In a for loop, the index or counter for each iteration is defined in the first line of code: for(i in 1:n). Here the index is i (but we could choose any string, such as for(reps in 1:n)). In the first loop i will be 1, in the second 2, and so on. If we want to store information generated in each loop, then we need to initialize an empty vector or data frame beforehand. In the above code we indexed the initialized vector, bootstrap_distribution, with i---`bootstrap_distribution[i]---so that each loop adds a new value to the vector up to n. Here is a simple example.
for(i in 1:10){
print(i)
}
Setting the seed
Setting the seed once before the loop will suffice to make the results reproducible. That is because R will automatically change the seed with each new random process (each bootstrap sample in each loop in this case) but will do so deterministically. So the seed for each loop will not be the value set originally---if it were there would be no variation---but will be deterministically related to the one before. Consider:
set.seed(123)
sample(c("A", "B", "C", "D", "E"), replace = T)
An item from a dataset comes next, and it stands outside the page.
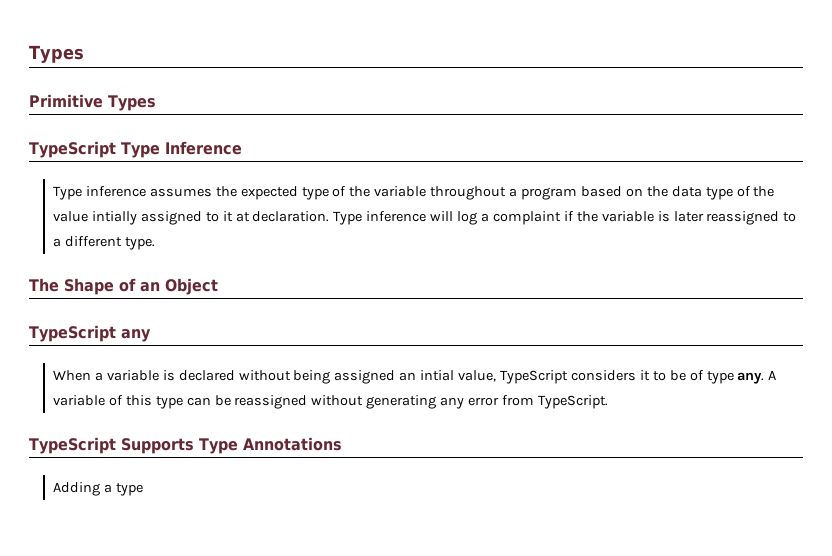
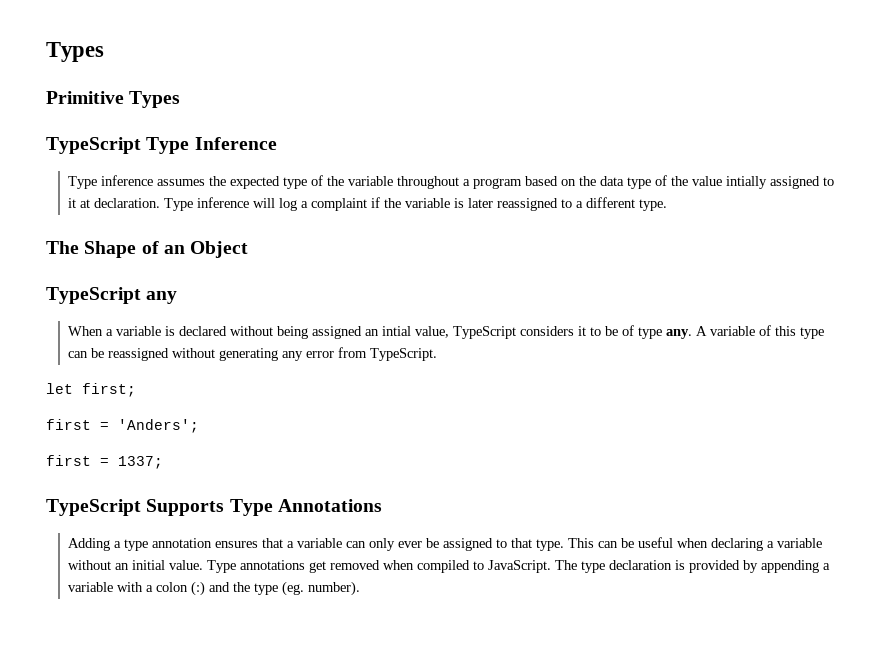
(608, 402) none -> [46,383,136,397] [46,419,199,433] [46,455,163,469] // let first; // first = 'Anders'; // first = 1337;
(143, 489) none -> [151,537,822,551] [67,560,830,573] [67,581,360,596] annotation ensures that a variable can only ever be assigned to that type. This can be useful when declaring a variable without an initial value. Type annotations get removed when compiled to JavaScript. The type declaration is provided by appending a variable with a colon (:) and the type (eg. number).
sample(c("A", "B", "C", "D", "E"), replace = T)
set.seed(123)
sample(c("A", "B", "C", "D", "E"), replace = T)
sample(c("A", "B", "C", "D", "E"), replace = T)
The results are identical, and therefore reproducible, even though we have not explicitly set the seed for the second random process.
Bootstrap SEM
We have seen how to use the bootstrap to calculate the SE for a sample median. In the case of the median, there is no alternative estimation method, so we cannot compare the performance of the bootstrap to an accepted benchmark. In order to convince you that the method works, let's now use the bootstrap to calculate SEs for RegionEx and MDA mean flight delay (technically, SEMs), and compare the results to the following CIs estimated analytically:
# Calculate summary statistics
d %>%
group_by(airline) %>%
summarize(n = n(),
mean = mean(delay),
se = sd(delay)/sqrt(n),
lowerCI = mean - 1.96 * se,
upperCI = mean + 1.96 * se)
Note that the implementation will be a little different because our goal is to replicate the CIs for mean delay for each airline.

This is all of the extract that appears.